You may recall that a vaccine is a harmless variant or small part of a disease-causing agent that stimulates the immune system to attack it. What this does is give your immune system a 'memory' of that disease so that if you encounter the real thing in the future, that internal army of yours has the ability to fight it off. Some things our body naturally knows how to fight off. But others, like malaria and tetanus, we have to 'trick' our body into fighting because it doesn't naturally know how to do so.

But just like not all people who get vaccines are the same, neither are the vaccines they receive. There are several factors that influence how successful a vaccination will be in a person or group of people; let's discuss them in a bit more detail to see why.

General Health

One factor that influences how successful a vaccine will be is your general health. Take the flu shot for example. The Centers for Disease Control and Prevention, or CDC, suggests that the flu vaccine will be most effective for healthy adults and children over 6 months of age (babies younger than this are simply too young to receive this vaccination). Why this group of people?

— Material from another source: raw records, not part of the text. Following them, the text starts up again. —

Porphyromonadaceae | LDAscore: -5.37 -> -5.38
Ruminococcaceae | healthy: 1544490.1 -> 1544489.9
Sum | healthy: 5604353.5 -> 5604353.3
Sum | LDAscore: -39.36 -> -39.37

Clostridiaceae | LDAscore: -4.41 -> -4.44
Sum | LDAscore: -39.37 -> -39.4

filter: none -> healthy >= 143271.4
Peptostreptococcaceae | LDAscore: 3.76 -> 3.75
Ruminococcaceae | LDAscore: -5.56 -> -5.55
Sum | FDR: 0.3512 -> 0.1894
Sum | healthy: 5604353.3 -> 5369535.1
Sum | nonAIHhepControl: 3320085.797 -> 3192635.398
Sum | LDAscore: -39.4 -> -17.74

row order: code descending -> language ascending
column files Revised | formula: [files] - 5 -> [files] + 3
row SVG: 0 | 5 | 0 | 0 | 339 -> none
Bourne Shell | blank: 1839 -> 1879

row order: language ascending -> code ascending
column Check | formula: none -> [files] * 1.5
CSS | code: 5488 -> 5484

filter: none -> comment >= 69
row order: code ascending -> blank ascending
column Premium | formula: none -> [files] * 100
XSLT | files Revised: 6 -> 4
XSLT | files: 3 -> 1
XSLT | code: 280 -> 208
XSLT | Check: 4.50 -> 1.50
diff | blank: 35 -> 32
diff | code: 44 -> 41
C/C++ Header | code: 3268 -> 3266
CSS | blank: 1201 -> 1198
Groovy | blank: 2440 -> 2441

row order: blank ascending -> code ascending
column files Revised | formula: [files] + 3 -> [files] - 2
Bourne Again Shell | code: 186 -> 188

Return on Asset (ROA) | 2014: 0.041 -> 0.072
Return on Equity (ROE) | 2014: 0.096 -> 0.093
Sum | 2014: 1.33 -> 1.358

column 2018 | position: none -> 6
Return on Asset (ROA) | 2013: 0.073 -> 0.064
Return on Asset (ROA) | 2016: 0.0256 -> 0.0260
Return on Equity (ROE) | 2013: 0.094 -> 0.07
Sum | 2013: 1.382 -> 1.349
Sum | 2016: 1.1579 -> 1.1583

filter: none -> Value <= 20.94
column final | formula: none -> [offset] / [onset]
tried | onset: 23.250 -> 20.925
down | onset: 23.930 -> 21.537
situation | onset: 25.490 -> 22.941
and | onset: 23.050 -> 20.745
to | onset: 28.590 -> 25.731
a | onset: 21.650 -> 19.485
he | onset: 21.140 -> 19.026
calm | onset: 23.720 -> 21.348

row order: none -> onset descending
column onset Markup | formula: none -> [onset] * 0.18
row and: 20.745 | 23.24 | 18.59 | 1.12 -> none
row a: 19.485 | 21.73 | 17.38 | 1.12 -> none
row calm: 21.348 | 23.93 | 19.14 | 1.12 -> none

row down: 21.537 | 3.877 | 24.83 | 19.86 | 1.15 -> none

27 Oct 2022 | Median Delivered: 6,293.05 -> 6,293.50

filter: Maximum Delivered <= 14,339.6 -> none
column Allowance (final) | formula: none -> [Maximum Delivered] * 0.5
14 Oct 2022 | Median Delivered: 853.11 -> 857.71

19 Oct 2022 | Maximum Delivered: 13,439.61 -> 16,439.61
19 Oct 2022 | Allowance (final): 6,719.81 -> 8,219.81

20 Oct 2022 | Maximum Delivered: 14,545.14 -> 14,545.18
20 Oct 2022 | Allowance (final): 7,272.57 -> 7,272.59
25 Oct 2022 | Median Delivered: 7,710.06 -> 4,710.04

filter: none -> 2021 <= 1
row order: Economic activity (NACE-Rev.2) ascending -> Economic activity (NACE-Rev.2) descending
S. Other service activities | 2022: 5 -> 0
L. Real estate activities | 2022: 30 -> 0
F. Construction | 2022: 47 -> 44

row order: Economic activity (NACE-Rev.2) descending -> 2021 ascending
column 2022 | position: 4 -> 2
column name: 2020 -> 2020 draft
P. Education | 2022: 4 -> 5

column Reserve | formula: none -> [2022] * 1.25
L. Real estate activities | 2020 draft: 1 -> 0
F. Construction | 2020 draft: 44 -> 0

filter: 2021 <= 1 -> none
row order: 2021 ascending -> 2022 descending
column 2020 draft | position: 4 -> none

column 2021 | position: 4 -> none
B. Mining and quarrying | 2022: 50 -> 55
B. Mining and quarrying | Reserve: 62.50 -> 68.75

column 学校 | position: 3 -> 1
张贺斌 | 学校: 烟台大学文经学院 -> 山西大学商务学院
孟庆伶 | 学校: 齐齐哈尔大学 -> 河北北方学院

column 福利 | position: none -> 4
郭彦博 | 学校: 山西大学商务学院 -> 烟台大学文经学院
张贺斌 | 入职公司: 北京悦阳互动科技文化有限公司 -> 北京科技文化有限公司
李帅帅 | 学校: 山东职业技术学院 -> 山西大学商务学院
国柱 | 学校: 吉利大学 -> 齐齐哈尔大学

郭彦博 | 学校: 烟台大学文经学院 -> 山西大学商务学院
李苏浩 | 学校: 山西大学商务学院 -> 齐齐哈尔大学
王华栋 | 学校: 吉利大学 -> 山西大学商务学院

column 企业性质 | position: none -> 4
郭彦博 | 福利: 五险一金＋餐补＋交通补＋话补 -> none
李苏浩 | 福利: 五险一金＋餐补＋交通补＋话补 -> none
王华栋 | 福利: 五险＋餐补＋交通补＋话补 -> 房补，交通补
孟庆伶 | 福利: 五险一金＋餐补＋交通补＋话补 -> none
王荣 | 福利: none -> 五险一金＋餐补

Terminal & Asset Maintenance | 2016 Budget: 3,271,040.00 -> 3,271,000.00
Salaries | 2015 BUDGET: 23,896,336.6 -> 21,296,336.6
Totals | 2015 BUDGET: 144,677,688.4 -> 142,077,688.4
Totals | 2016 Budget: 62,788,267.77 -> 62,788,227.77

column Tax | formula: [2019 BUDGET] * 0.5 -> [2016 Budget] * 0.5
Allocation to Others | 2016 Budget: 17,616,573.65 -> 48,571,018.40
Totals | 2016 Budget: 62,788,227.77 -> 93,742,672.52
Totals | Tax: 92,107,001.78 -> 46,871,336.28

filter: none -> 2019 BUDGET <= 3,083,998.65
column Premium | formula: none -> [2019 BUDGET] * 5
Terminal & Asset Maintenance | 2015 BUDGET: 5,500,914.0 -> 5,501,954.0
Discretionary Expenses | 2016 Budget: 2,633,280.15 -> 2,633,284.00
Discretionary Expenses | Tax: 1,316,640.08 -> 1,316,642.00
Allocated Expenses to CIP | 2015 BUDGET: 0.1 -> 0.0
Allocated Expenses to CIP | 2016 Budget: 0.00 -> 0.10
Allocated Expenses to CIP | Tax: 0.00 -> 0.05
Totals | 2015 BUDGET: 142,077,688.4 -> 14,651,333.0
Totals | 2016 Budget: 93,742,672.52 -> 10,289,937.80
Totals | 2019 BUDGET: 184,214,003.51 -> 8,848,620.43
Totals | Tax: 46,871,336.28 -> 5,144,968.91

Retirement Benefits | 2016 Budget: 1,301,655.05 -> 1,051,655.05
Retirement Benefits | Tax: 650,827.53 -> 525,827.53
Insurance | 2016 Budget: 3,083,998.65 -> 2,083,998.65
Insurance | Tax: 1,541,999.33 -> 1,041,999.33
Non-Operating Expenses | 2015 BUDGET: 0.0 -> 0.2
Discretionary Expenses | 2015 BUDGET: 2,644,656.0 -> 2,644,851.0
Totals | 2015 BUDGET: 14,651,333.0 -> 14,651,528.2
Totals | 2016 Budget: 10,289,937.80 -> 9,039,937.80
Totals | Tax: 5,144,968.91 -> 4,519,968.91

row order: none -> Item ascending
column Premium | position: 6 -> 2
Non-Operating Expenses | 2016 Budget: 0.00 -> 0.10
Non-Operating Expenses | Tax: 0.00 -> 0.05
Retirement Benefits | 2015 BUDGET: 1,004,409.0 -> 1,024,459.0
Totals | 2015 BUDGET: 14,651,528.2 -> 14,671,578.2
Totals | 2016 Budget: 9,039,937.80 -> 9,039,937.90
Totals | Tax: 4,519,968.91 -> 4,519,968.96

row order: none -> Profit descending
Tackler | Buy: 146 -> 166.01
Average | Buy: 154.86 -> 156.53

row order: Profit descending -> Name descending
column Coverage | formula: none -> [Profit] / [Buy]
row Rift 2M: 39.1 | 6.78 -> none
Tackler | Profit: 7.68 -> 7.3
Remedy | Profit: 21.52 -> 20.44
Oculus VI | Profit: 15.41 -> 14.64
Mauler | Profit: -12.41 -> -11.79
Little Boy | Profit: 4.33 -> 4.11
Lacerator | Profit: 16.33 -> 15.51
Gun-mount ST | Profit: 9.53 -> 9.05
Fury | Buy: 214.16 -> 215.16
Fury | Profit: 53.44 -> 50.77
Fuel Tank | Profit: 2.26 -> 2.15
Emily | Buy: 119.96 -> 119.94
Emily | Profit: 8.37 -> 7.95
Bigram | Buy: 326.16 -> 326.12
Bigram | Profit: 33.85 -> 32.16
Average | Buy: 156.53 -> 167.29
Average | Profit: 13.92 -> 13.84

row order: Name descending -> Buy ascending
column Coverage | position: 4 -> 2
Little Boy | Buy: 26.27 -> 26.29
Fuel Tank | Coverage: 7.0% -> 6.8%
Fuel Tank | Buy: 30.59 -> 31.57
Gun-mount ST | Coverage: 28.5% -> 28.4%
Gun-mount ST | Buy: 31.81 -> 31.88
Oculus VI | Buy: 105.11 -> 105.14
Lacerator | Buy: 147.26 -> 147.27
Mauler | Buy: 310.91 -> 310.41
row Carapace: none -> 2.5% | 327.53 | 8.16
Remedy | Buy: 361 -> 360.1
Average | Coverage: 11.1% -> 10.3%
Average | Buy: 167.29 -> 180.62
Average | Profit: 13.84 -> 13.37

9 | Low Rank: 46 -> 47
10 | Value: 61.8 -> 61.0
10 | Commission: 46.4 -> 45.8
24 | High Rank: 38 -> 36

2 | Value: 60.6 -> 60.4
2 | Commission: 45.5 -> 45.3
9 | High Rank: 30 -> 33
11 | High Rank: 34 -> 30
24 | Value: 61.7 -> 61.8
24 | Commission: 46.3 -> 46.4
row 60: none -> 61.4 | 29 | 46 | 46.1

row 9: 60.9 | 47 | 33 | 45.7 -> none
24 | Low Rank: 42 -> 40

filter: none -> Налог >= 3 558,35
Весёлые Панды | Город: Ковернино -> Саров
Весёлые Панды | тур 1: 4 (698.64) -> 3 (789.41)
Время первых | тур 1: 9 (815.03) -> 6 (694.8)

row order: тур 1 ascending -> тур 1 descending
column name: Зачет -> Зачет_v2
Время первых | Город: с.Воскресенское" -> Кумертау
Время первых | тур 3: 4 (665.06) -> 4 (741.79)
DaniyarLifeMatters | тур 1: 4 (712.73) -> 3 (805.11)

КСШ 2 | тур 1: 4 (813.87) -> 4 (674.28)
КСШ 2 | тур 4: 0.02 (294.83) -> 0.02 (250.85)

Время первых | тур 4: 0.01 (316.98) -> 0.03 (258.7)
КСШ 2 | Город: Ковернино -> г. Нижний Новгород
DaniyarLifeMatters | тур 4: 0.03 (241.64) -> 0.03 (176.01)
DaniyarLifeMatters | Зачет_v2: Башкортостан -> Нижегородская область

It makes sense that those who are in poor health in general are less likely to see a successful effect from the vaccine. When you are sick, your immune system is already busy fighting off other diseases and is working overtime to get you back to feeling normal. If you get vaccinated during this state, your immune system can't devote itself to fighting off this new 'intruder'. So even though you received the vaccine, the chance that your immune system will fully recognize it and defend against it in the future is lowered.

In addition to general health, your stress level will also play an important role in the success of a vaccination. When you are stressed, your hormone levels change and this, in turn, changes how your immune system functions. High levels of stress can significantly suppress your body's defense system, and getting a vaccination during this time may reduce the ability for your immune system to attack it.